Bombay's rechristening triggered the renaming of several Indian cities in a show of muscle-flexing by municipal officials.
Madras in southern India, which gave its name to a cloth print popular in the 1960s - became Chennai, a shortened version of the name of an Indian who once owned the land on which the city grew up. The eastern city of Calcutta - infamous in British history for the brutal imprisoning of colonials in the "Black Hole of Calcutta" - is now Kolkata.
This renaming can create peculiar problems.
Tour operator Hameed Shahul, for instance, notes that since the southern state of Kerala renamed the old city of Calicut six years ago, some tourists want to visit both Calicut and Kozhikode - which is the city's new name.
"I have to convince tourists that both cities are the same," Shahul says.
Adding to the confusion, many top institutions have stuck with the old names. It's still Bombay High Court, Madras High Court, Calcutta High Court and Cochin High Court because altering these would require an act of India's Parliament.
The Bombay Stock Exchange, Bombay Gymkhana club and the University of Madras also kept their names, for tradition's sake. When the Kerala city of Cochin was renamed Kochi, administrators at the Cochin University of Science and Technology kept the old name because they feared the school could be confused with Japan's Kochi University.
"Some people argue that by changing names India is becoming more patriotic," says K.V. Kunjikrishnan, the university's registrar. "But I strongly feel that . . . it is a political smoke screen to impress people and get votes."
Sharda Dwivedi, author of two books on Bombay, feels name changes distort history.
"You can't eradicate 300 years of history," she says. "I personally think the collective memory of people is what really matters, even in terms of heritage."
Sometimes renaming proposals are provoked by misplaced ideas that old names are linked to British or Portuguese colonial history. A couple of years ago, downtown Bombay's Laburnum Road was to be renamed due to the British ring to the name.
"Then someone said, "But that's a tree, not an Englishman,' " Dwivedi notes, alluding to the golden-yellow flowered, India-native laburnum trees that line the street.
To be politically correct, some businessmen carry two sets of visiting cards, presenting one with Mumbai's new name to government officials and the other with the older, better-known name at international seminars.

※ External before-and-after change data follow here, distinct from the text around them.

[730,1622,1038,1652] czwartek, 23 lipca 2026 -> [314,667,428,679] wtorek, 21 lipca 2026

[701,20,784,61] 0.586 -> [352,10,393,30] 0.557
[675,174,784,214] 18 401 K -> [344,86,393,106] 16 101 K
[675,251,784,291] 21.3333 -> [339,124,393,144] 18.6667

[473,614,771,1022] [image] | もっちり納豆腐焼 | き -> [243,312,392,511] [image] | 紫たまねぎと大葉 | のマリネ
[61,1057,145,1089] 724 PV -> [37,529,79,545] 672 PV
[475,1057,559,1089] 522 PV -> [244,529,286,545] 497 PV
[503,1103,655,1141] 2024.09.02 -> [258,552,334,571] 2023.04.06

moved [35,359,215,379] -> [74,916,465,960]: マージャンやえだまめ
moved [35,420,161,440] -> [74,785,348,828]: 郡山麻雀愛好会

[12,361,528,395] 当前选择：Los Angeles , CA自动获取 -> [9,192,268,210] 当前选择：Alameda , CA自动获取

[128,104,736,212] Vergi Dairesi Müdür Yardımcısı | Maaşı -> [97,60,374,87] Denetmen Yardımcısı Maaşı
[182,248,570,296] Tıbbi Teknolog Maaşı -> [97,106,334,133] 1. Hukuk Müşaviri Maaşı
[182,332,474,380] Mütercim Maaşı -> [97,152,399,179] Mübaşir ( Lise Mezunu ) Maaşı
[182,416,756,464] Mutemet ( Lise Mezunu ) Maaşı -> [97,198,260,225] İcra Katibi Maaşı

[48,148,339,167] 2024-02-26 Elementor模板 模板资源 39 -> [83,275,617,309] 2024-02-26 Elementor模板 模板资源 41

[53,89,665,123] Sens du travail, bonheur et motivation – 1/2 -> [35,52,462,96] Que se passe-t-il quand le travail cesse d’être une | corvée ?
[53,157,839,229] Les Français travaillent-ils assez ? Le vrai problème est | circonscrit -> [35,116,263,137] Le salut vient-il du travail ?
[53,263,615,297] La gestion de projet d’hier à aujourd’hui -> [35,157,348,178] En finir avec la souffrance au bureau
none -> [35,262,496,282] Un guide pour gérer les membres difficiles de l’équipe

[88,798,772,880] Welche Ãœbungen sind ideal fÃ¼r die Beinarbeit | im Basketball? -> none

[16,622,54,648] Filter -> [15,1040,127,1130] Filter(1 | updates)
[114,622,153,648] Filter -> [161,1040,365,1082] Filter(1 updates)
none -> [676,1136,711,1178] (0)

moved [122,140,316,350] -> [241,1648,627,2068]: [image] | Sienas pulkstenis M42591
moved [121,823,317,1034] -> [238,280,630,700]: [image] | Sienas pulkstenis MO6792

"They don't want to upset protocol if they're dealing with any officials," says Gul Tekchandani, chief investment officer of Sun F&C, a Bombay-based brokerage.
There is reason for caution. In Bombay in the late 1990s, workers of the Hindu nationalist Shiv Sena party blackened signs on businesses and schools that did not use Mumbai. Last June, activists vandalized signs on cobbled streets in western India's Goa state to demand the renaming of 14 roads with Portuguese names.
India's colonial past included British, Portuguese and French rule in different regions. And in a nation with 18 official languages and hundreds of dialects, Indians are divided over renaming efforts.
In Calcutta, Bengali grocer Tapan Mondal says the city's renaming "made no difference because we never used Calcutta. For us it was always Kolkata in our conversations."
But Mita Dutta, a consumer rights activist, says she uses Calcutta in most conversations. "To say Kolkata is a conscious effort."
India is not alone. South Africa, Bangladesh and Sri Lanka are among many countries that have renamed provinces and cities.
Sri Lanka, the island nation off India's southern tip, dropped the British-era name of Ceylon. The revised name, meaning "island," was used in early times and derived from ancient Sanskrit. But the Bank of Ceylon, Ceylon Petroleum Corp. and even the Ceylon Tourist Board have stuck with the colonial name.
Some countries merely corrected spellings based on Britons' faulty pronunciation of foreign languages. Bangladesh changed the spelling of its capital to Dhaka from the British Dacca.
Similarly in China, the government changed from Peking to Beijing in the 1950s to bring the spelling closer to the Chinese pronunciation and later turned Canton into Guangzhou.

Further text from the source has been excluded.